Un nuovo edificio per la caserma dei carabinieri
Accordo raggiunto da Comune e Azienda ospedaliera sull’utilizzo del’immobile di fianco alla Tenenza. 500 mq distribuiti su tre piani dove troveranno spazio uffici e appartamenti per i militari
La caserma dei carabinieri sarà ampliata. Da quando era diventata Tenenza che la caserma cittadina attendeva questo giorno. Prima l’amministrazione comunale ha tentato, tramite la realizzazione del centro servizi, di costruirne una nuova.

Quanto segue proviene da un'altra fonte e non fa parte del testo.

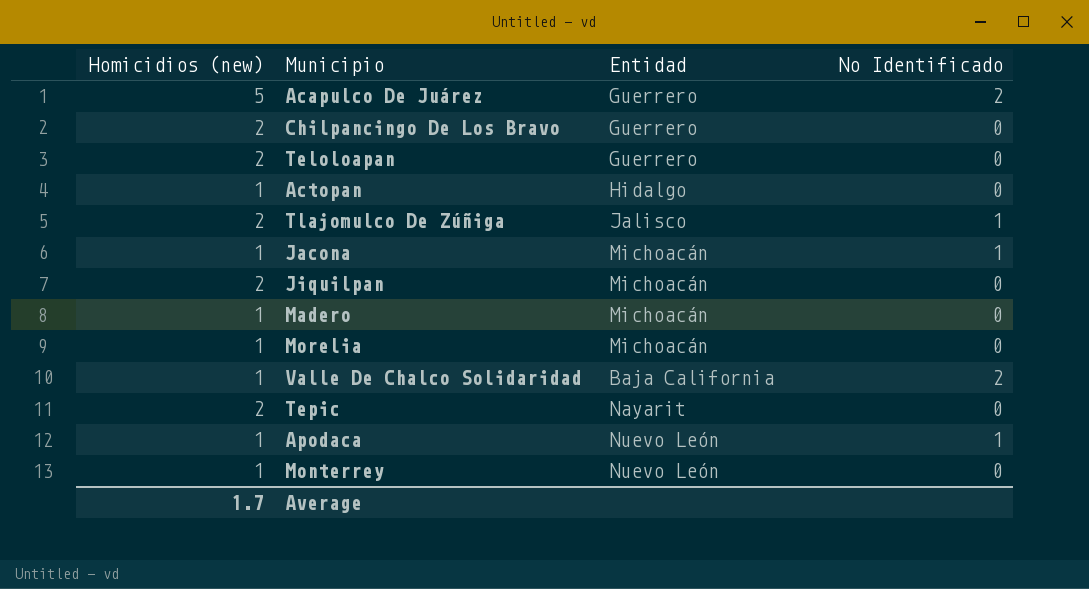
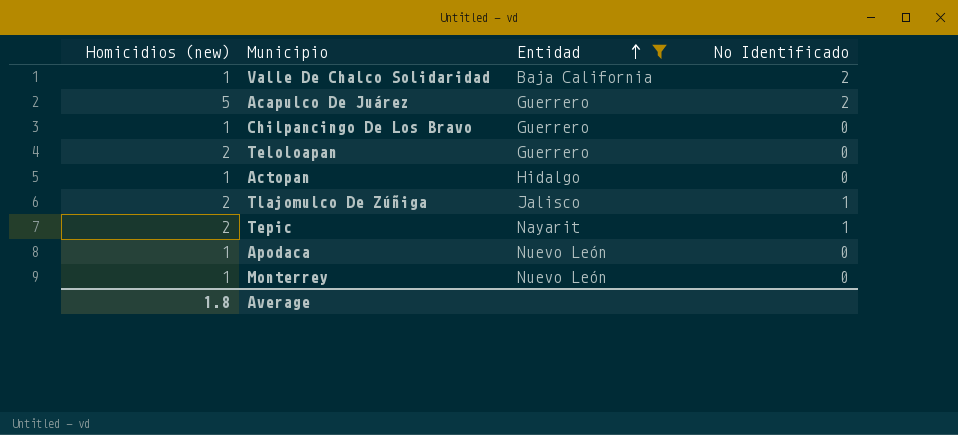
filter: none -> Entidad != Michoacán
row order: none -> Entidad ascending
Chilpancingo De Los Bravo | Homicidios (new): 2 -> 1
Tepic | No Identificado: 0 -> 1
Apodaca | No Identificado: 1 -> 0
Average | Homicidios (new): 1.7 -> 1.8

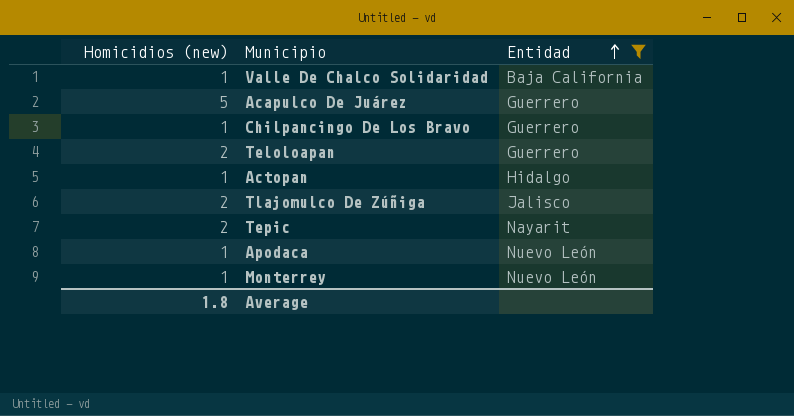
column No Identificado | position: 4 -> none

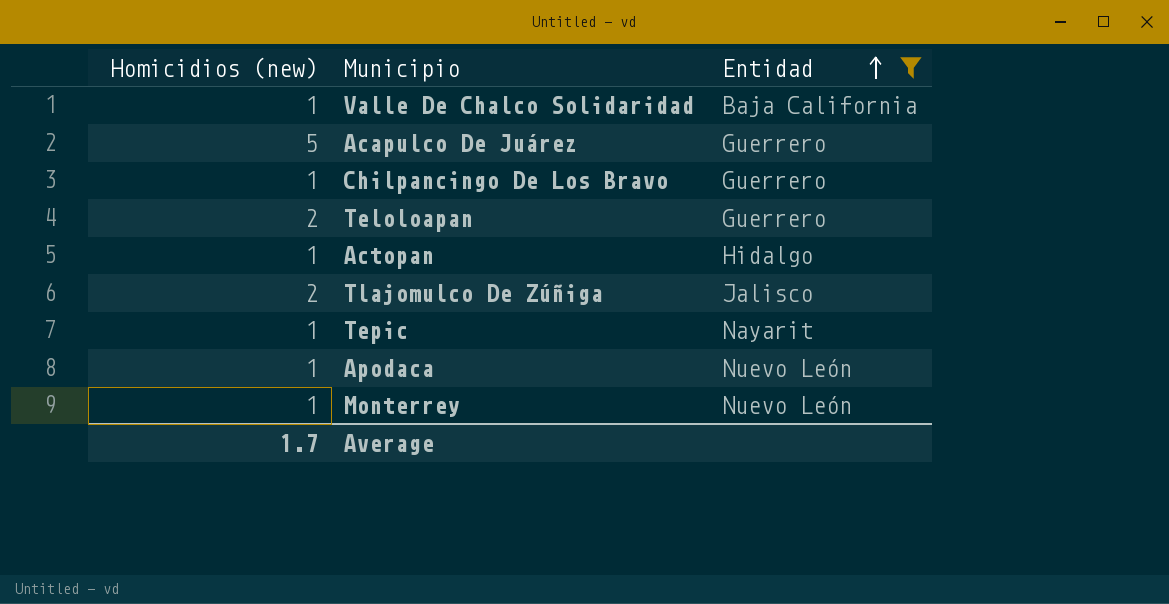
Tepic | Homicidios (new): 2 -> 1
Average | Homicidios (new): 1.8 -> 1.7

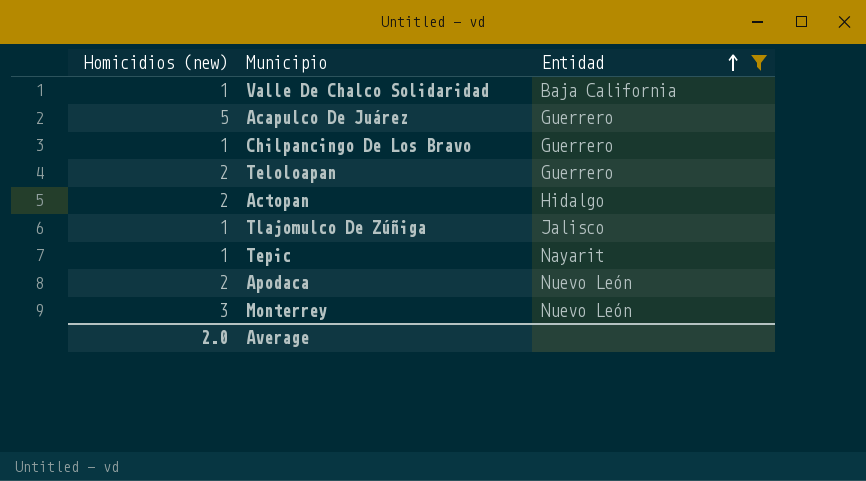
Actopan | Homicidios (new): 1 -> 2
Tlajomulco De Zúñiga | Homicidios (new): 2 -> 1
Apodaca | Homicidios (new): 1 -> 2
Monterrey | Homicidios (new): 1 -> 3
Average | Homicidios (new): 1.7 -> 2.0

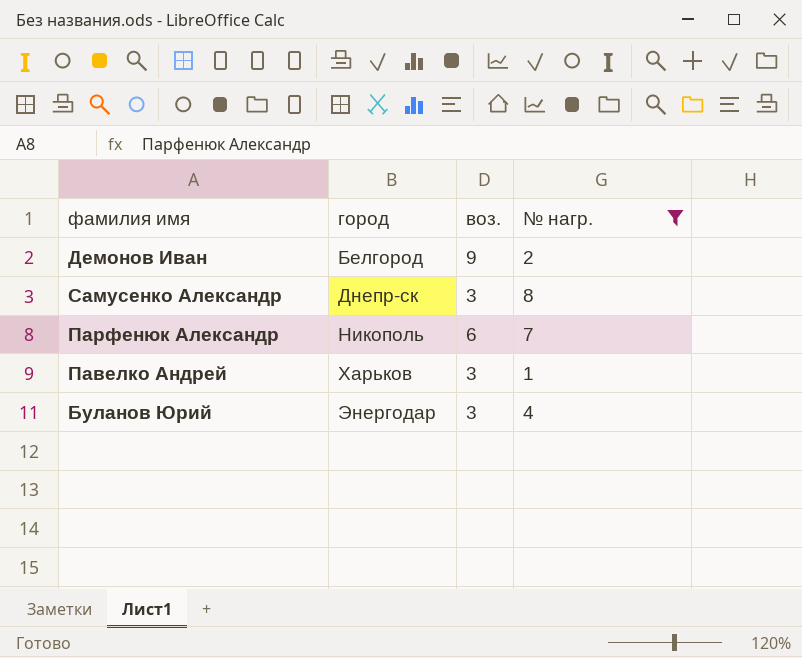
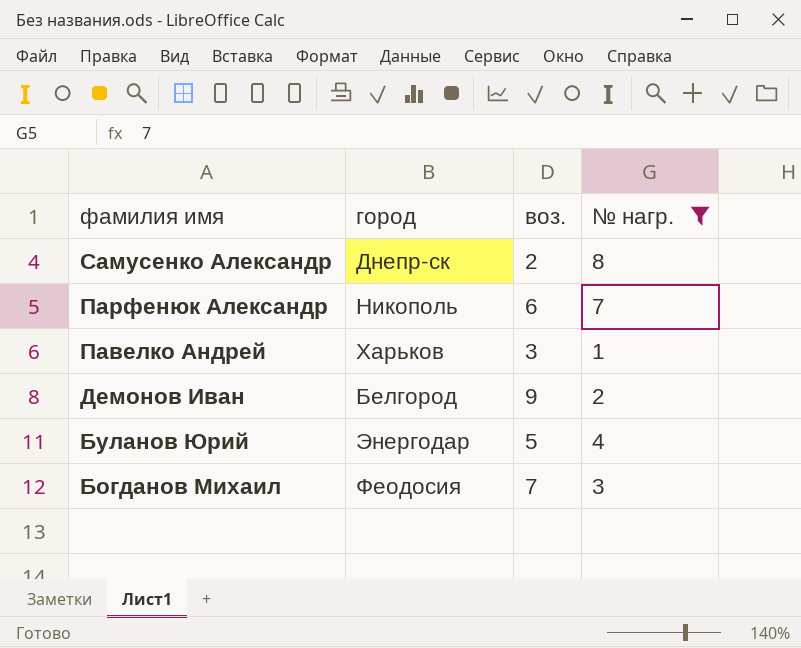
row order: город ascending -> фамилия имя descending
Самусенко Александр | воз.: 3 -> 2
Буланов Юрий | воз.: 3 -> 5
row Богданов Михаил: none -> Феодосия | 7 | 3

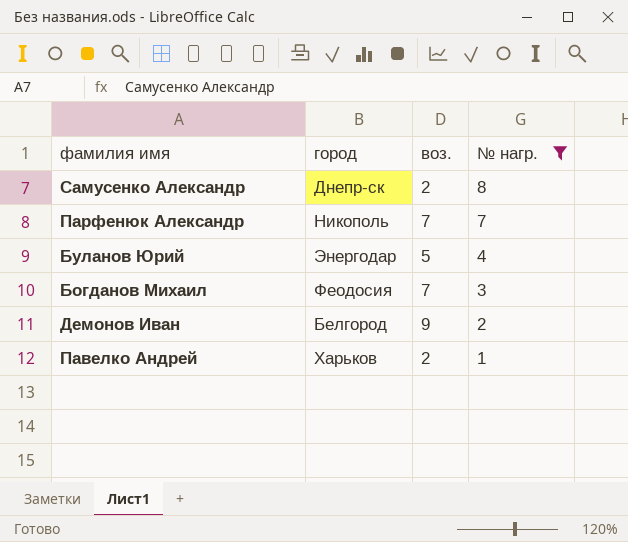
row order: фамилия имя descending -> № нагр. descending
Парфенюк Александр | воз.: 6 -> 7
Павелко Андрей | воз.: 3 -> 2

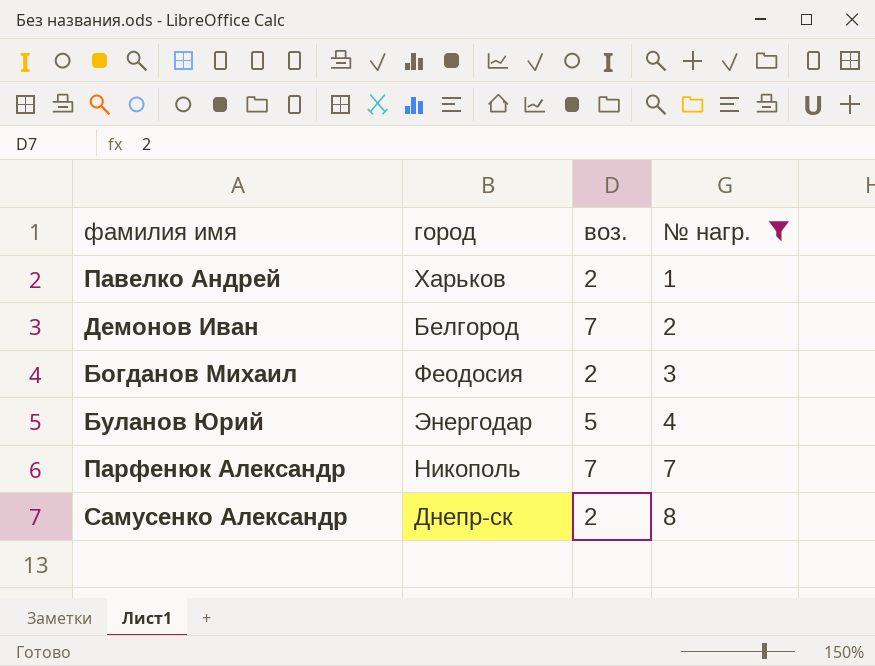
row order: № нагр. descending -> № нагр. ascending
Демонов Иван | воз.: 9 -> 7
Богданов Михаил | воз.: 7 -> 2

Ora l’accordo con l’Azienda ospedaliera di Busto Arsizio, proprietaria dei locali dell’edificio di tre piani situato di fianco all’attuale caserma. Il protocollo d’intesa tra amministrazione e Azienda prevede proprio la possibilità di usare questi locali per ampliare la caserma: 500 metri quadri dove oggi c’è la neuropsichiatria infantile (che sarà spostata all’interno dell’ospedale Galmarini) e dove invece saranno ospitati in futuro uffici e appartamenti, liberando spazi nella caserma.
L’accordo prevede inoltre un pagamento annuo, da parte del comune, di 16mila euro. «Il terreno era già di proprietà della città – spiega il sindaco Stefano Candiani -. L’edificio è di proprietà dell’Azienda ospedaliera. Questo accordo prevede anche la possibilità di riscatto dell’immobile per la città, considerando il canone versato fino al momento dell’acquisto come un anticipo sul valore dell’edificio. Una buona soluzione questa che trova finalmente una via d’uscita a una situazione di disagio che andava avanti da troppi anni».
La questione della nuova caserma dei carabinieri va avanti da molti anni. Doveva essere realizzata in via del Carso, di fronte al liceo Marie Curie, sulla Varesina. Una grande opera per oltre la metà pagata con gli oneri di urbanizzazione per la costruzione del centro servizi nella zona industriale. Opera mai più realizzata e di conseguenza nemmeno la caserma. Il comune ha fatto ricorso al Tar contro i proprietari, e il tribunale in primo grado ha dato ragione proprio all’amministrazione per la escussione della fidejussione, circa tre milioni di euro che i realizzatori dovrebbero dare al comune. Ma i realizzatori del centro servizi non vogliono pagare e hanno fatto ricorso al consiglio di Stato.
«Nn potevamo aspettare anni per una nuova caserma dove servivano nuovi spazi – conclude Candiani -, quindi ci siamo mossi in questa direzione. Era indispensabile».